• INFORMATION SHOWN
[Start of Attachment]

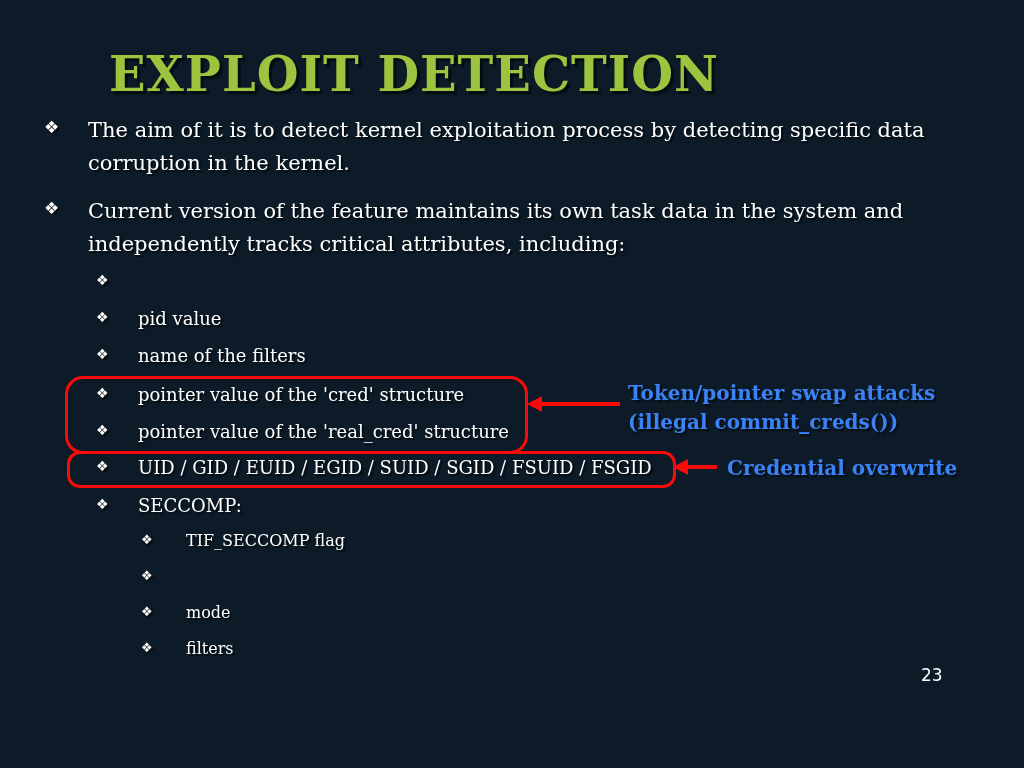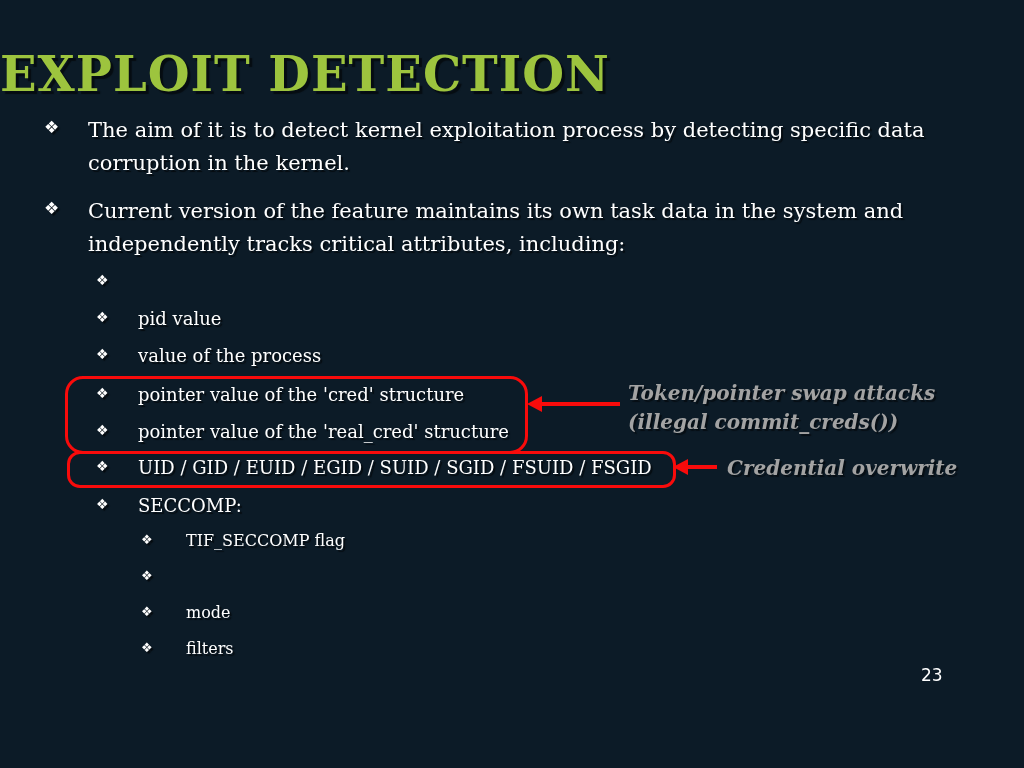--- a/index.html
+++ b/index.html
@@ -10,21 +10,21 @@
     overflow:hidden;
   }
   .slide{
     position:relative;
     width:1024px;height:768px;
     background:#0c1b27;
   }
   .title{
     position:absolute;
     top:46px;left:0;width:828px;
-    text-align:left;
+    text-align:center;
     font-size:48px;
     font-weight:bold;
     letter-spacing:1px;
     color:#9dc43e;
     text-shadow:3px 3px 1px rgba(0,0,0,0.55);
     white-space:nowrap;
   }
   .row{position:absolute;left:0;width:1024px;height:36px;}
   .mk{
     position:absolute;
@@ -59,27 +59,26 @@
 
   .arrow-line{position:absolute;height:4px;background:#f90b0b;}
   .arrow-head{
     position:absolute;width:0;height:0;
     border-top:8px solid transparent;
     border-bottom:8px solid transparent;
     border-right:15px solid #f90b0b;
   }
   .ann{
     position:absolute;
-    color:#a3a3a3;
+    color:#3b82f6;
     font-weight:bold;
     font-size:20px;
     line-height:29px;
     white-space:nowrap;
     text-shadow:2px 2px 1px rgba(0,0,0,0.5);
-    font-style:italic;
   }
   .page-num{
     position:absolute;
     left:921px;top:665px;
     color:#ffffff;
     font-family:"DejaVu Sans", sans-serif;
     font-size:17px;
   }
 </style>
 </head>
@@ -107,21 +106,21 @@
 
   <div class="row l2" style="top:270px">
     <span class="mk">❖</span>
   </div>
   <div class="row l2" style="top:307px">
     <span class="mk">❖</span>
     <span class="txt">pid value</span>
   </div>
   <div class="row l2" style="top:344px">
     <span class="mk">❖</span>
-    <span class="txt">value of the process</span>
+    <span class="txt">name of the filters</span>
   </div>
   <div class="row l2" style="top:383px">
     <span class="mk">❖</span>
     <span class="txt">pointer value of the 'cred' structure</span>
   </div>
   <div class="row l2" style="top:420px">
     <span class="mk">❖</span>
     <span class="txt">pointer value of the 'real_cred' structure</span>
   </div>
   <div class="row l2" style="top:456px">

[End of Attachment]
[Start of Attachment]

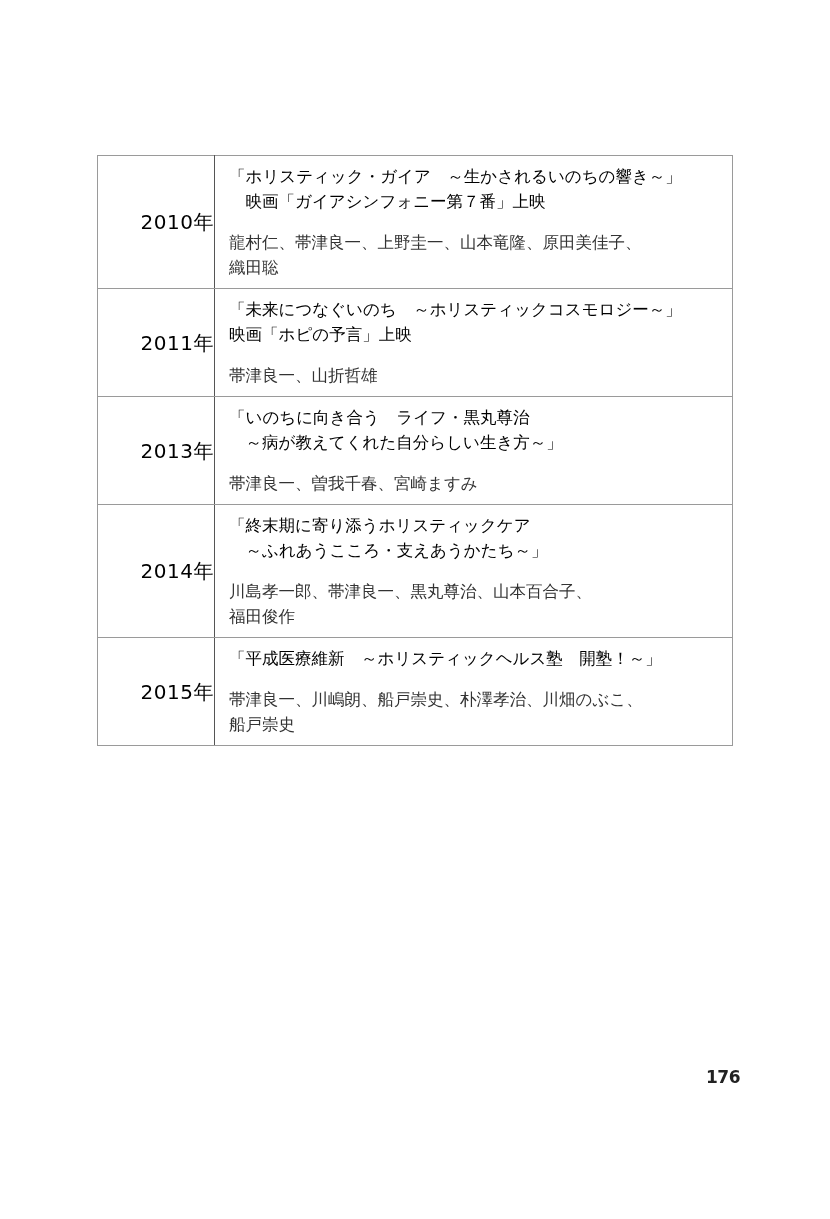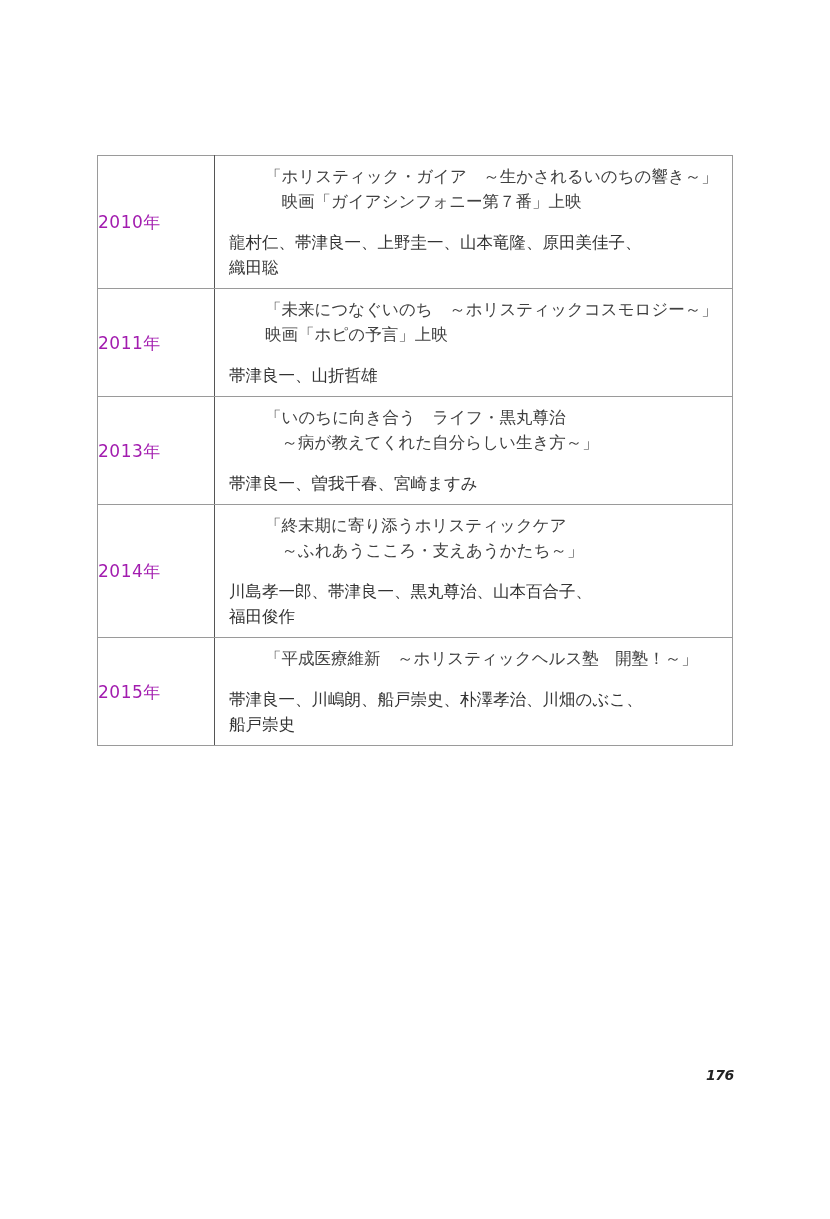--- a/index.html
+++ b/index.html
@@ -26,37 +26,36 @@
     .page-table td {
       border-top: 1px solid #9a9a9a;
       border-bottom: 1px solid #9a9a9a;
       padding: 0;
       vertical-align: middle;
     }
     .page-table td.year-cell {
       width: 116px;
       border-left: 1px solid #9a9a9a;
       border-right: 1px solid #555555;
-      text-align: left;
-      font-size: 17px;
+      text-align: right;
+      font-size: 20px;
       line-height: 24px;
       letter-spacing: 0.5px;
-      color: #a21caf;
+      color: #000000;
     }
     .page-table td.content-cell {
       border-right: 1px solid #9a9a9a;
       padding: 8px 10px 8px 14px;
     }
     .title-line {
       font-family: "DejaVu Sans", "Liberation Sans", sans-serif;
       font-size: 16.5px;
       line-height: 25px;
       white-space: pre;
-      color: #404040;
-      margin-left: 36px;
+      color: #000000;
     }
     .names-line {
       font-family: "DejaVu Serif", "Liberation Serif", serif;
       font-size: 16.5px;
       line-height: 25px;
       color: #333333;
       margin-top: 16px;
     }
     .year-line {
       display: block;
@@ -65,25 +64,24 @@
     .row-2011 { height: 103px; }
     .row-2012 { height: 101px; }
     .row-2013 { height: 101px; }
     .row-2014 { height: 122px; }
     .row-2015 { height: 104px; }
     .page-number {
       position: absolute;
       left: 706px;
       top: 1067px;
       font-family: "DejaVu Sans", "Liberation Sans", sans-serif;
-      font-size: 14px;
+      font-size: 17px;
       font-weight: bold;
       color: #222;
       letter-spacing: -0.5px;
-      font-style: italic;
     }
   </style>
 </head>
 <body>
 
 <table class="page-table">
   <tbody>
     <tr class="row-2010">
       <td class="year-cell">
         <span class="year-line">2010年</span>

[End of Attachment]
[Start of Attachment]

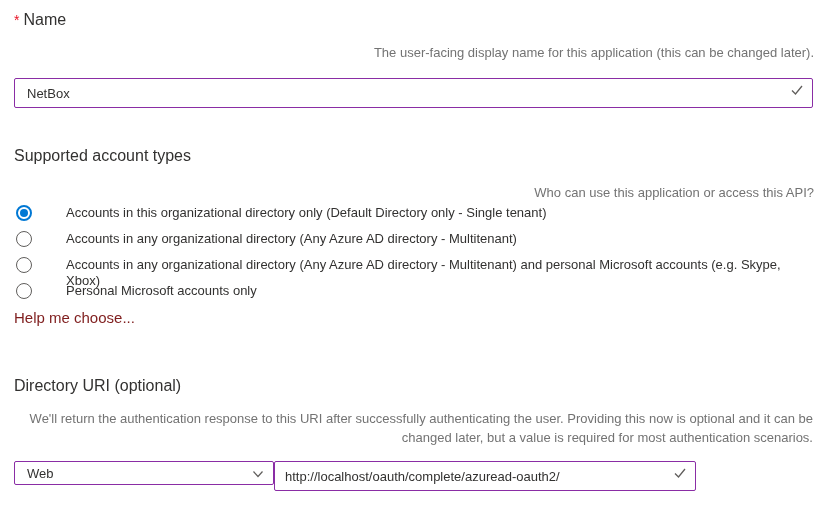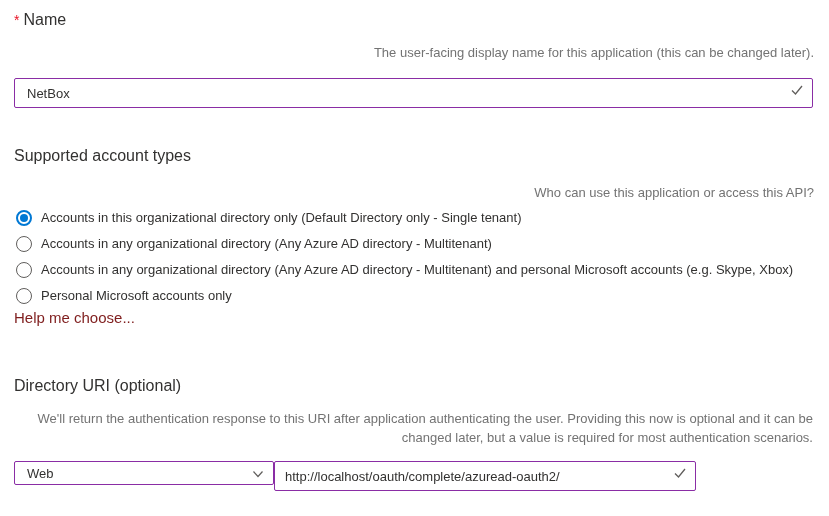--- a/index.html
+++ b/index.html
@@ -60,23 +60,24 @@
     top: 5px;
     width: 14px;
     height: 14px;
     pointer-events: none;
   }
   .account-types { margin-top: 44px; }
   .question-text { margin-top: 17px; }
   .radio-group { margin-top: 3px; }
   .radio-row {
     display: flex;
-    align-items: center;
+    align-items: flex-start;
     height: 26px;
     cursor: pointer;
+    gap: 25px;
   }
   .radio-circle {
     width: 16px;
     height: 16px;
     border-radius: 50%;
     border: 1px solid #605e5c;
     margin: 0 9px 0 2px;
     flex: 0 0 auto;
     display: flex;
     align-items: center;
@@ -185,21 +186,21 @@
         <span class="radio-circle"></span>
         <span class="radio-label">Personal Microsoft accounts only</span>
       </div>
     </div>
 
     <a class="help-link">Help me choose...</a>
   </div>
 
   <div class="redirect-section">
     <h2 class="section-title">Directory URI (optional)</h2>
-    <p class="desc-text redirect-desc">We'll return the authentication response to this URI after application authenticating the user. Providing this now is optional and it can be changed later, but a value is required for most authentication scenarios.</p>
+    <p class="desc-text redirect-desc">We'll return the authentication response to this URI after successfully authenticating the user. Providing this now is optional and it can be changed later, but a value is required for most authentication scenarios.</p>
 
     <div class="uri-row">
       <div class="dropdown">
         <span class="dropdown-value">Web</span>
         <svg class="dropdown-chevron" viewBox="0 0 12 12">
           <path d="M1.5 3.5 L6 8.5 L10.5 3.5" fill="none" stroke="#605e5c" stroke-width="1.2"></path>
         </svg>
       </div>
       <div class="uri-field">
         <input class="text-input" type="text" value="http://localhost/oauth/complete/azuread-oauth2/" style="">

[End of Attachment]

• EXERCISE OBJECTIVE
All lines of the listing that contain the word "optional" should be copied out.

• SOLUTION FOR THIS PROBLEM
     <h2 class="section-title">Directory URI (optional)</h2>
-    <p class="desc-text redirect-desc">We'll return the authentication response to this URI after application authenticating the user. Providing this now is optional and it can be changed later, but a value is required for most authentication scenarios.</p>
+    <p class="desc-text redirect-desc">We'll return the authentication response to this URI after successfully authenticating the user. Providing this now is optional and it can be changed later, but a value is required for most authentication scenarios.</p>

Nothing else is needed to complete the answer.